Accusations of racial discrimination have been levied against an area attorney who Y-City News previously identified as having a part in ethically questionable conduct.
“…her response was that I’m a Black man and I don’t have any constitutional rights…,” the Defendant wrote in part to our news organization, which has been corroborated by associates of his whom he told after the remarks were originally made.
The attorney, Samantha Pugh, is also alleged to have forced the Defendant to take a guilty plea, saying that she wouldn’t file any motions in his case because he had ‘corrupted a pure white woman.’
Y-City News previously wrote about Attorney Samantha Pugh when our organization discovered that just months after representing another local defendant in Muskingum County Court, she went to work alongside the special prosecutor she went up against, creating ethical concerns surrounding her impartiality in the matter.

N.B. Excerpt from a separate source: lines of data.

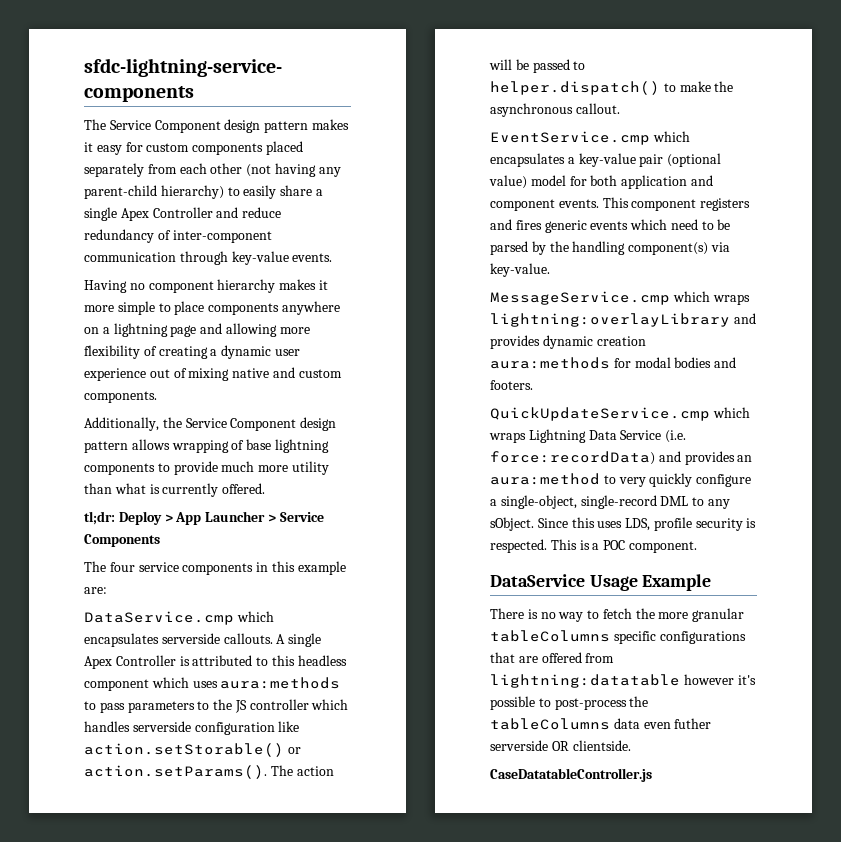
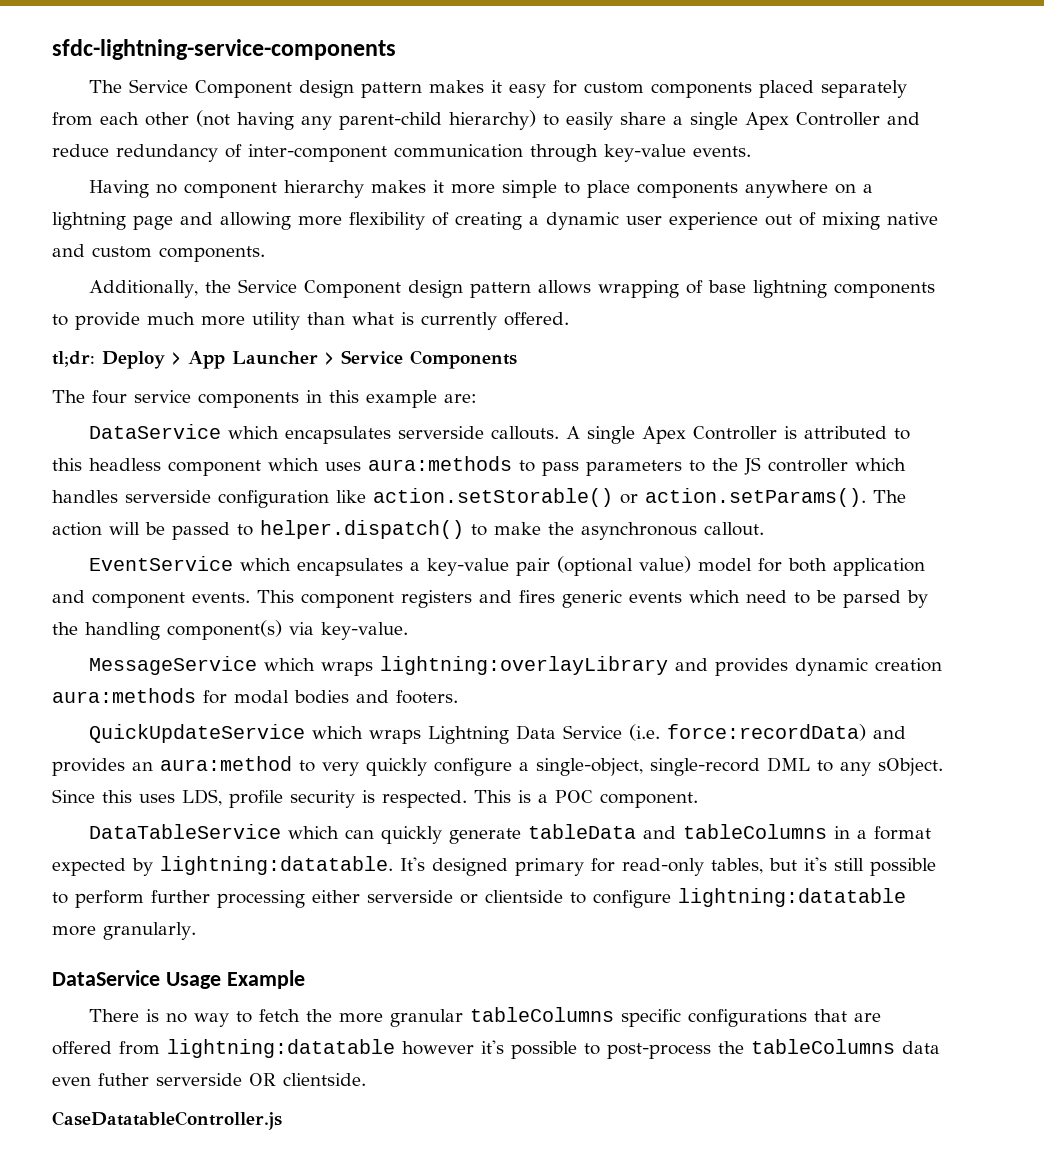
[84,611,234,625] DataService.cmp -> [89,424,222,439] DataService
[490,131,650,145] EventService.cmp -> [89,556,234,571] EventService
[490,291,670,305] MessageService.cmp -> [89,656,258,675] MessageService
[490,407,710,421] QuickUpdateService.cmp -> [89,724,306,743] QuickUpdateService
(697, 547) none -> [89,824,932,844] [52,856,936,876] [52,888,906,908] [52,922,196,940] // DataTableService which can quickly generate tableData and tableColumns in a format expected by lightning:datatable. It's designed primary for read-only tables, but it's still possible to perform further processing either serverside or clientside to configure lightning:datatable more granularly.

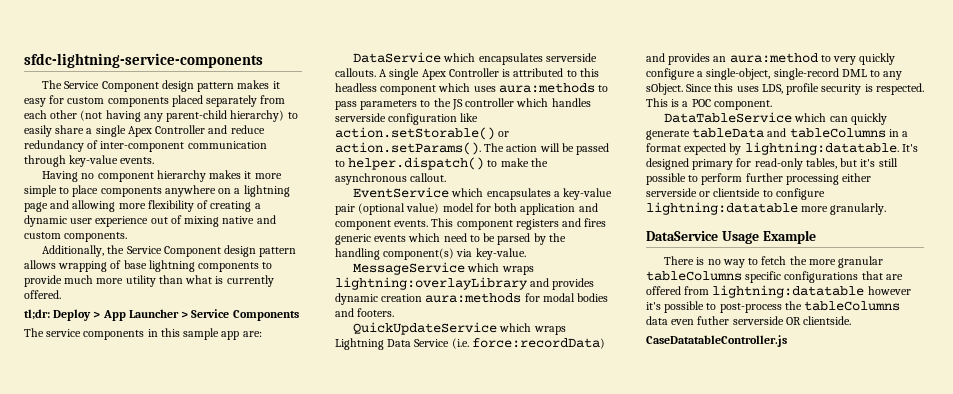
[92,390,127,404] four -> (44, 332) none
[366,390,437,408] example -> [183,328,240,340] sample app

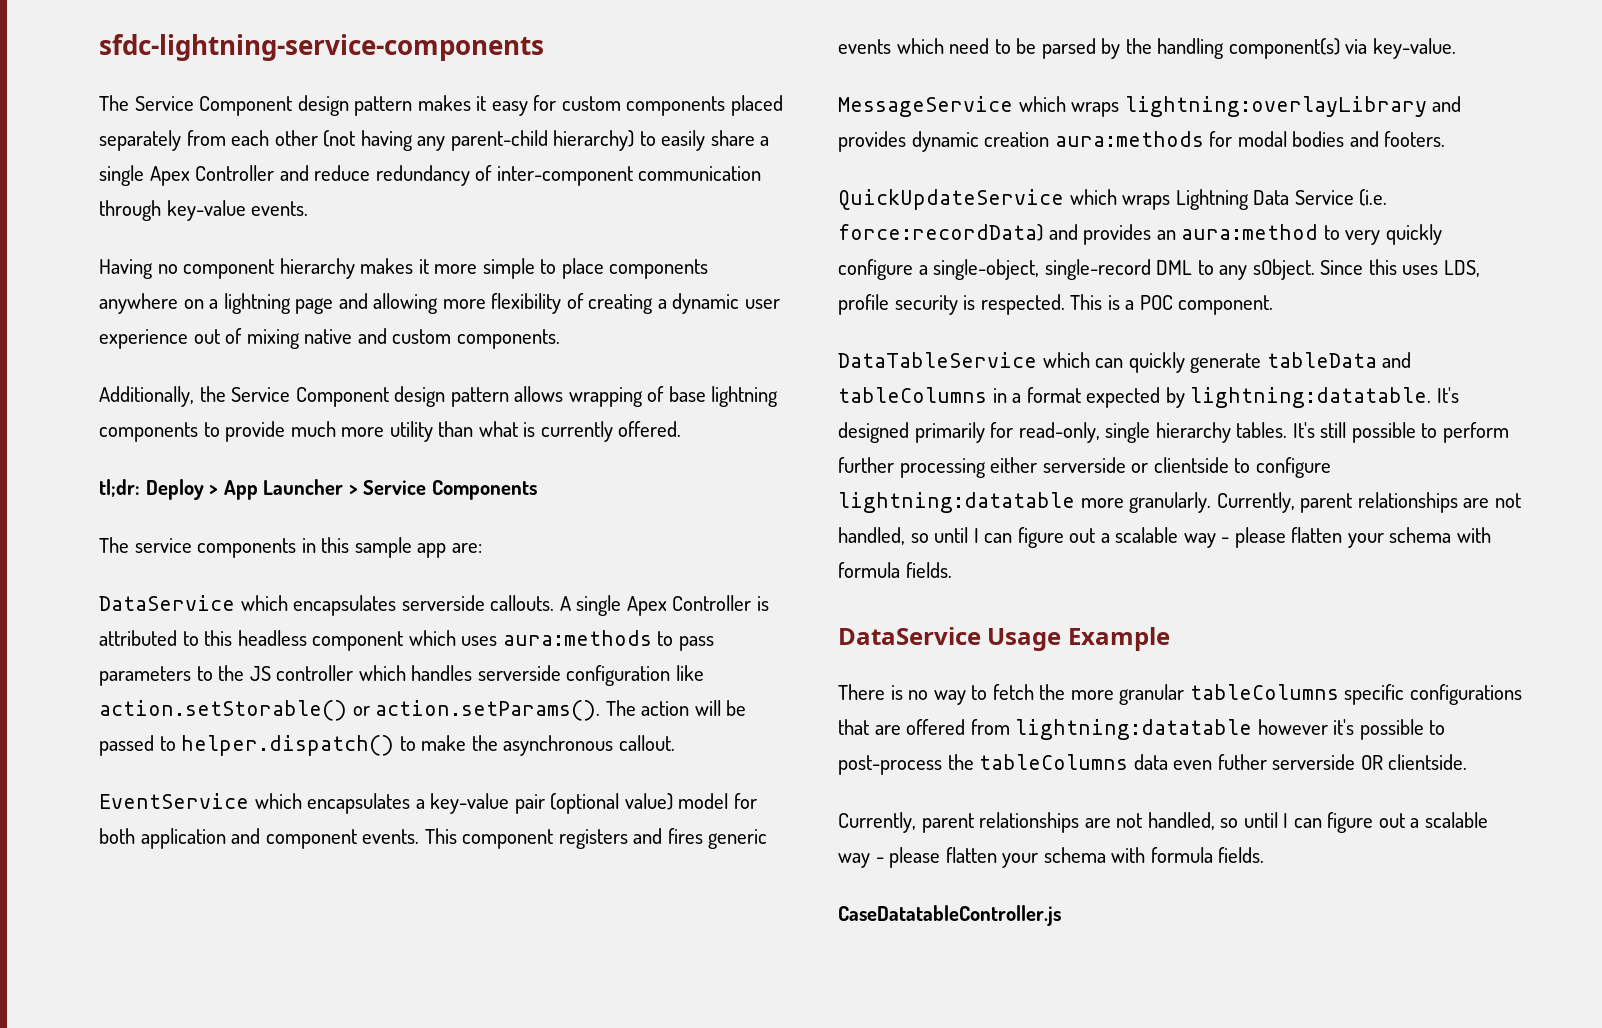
[692,158,876,170] primary for read-only tables, but it's -> [914,422,1315,443] primarily for read-only, single hierarchy tables. It's
(887, 209) none -> [1216,492,1521,513] [838,527,1492,548] [838,562,952,578] Currently, parent relationships are not handled, so until I can figure out a scalable way - please flatten your schema with formula fields.
(852, 320) none -> [838,812,1488,833] [838,847,1265,868] // Currently, parent relationships are not handled, so until I can figure out a scalable way - please flatten your schema with formula fields.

That case involved the former U.S. Attorney of the Southern District of Ohio, David DeVillers, acting as the special prosecutor. Pugh was only 26-years-old when the case went before the court, a fresh law school graduate, with many saying the case exceeded her legal expertise.
Our investigative piece in that case resulted in many phone calls, letters and messages, vital tips that have allowed us to further investigate the matter.
One letter we received, from Defendant Chrion Cottrell, was especially concerning. Cottrell wrote of racial comments made to him by his attorney, Samantha Pugh.
According to Cottrell, which was corroborated by family members and associates of his, he hired Pugh after being told by a correction officer in the Muskingum County Jail that he should retain her as counsel.
Cottrell resided in Arizona and was extradited to Zanesville for his alleged role in the drug trade which included felony of the first-degree charges of engaging in a pattern of corrupt activity and trafficking.
In his letter, Cottrell says that he received a few visits from Pugh after he paid his retainer to her firm, Soroka and Associates.
During one of those conversations, he alleges that Pugh told him that he had corrupted a ‘pure white woman,’ a 50-something-year-old Patricia Lewis – who is alleged to have been involved in his drug operations.
“I told Samantha Pugh that I want to go to trial and she said on numerous occasions on the recorded jail phone calls that I was automatically going to get found guilty,” Cottrell wrote. “I also told Sam that my speedy trial had been violated and her response was that I’m a Black man and I don’t have any constitutional rights and that she’s not filing any motions on my behalf and if I didn’t take a guilty plea she wasn’t going to represent me and keep the money that I paid her.”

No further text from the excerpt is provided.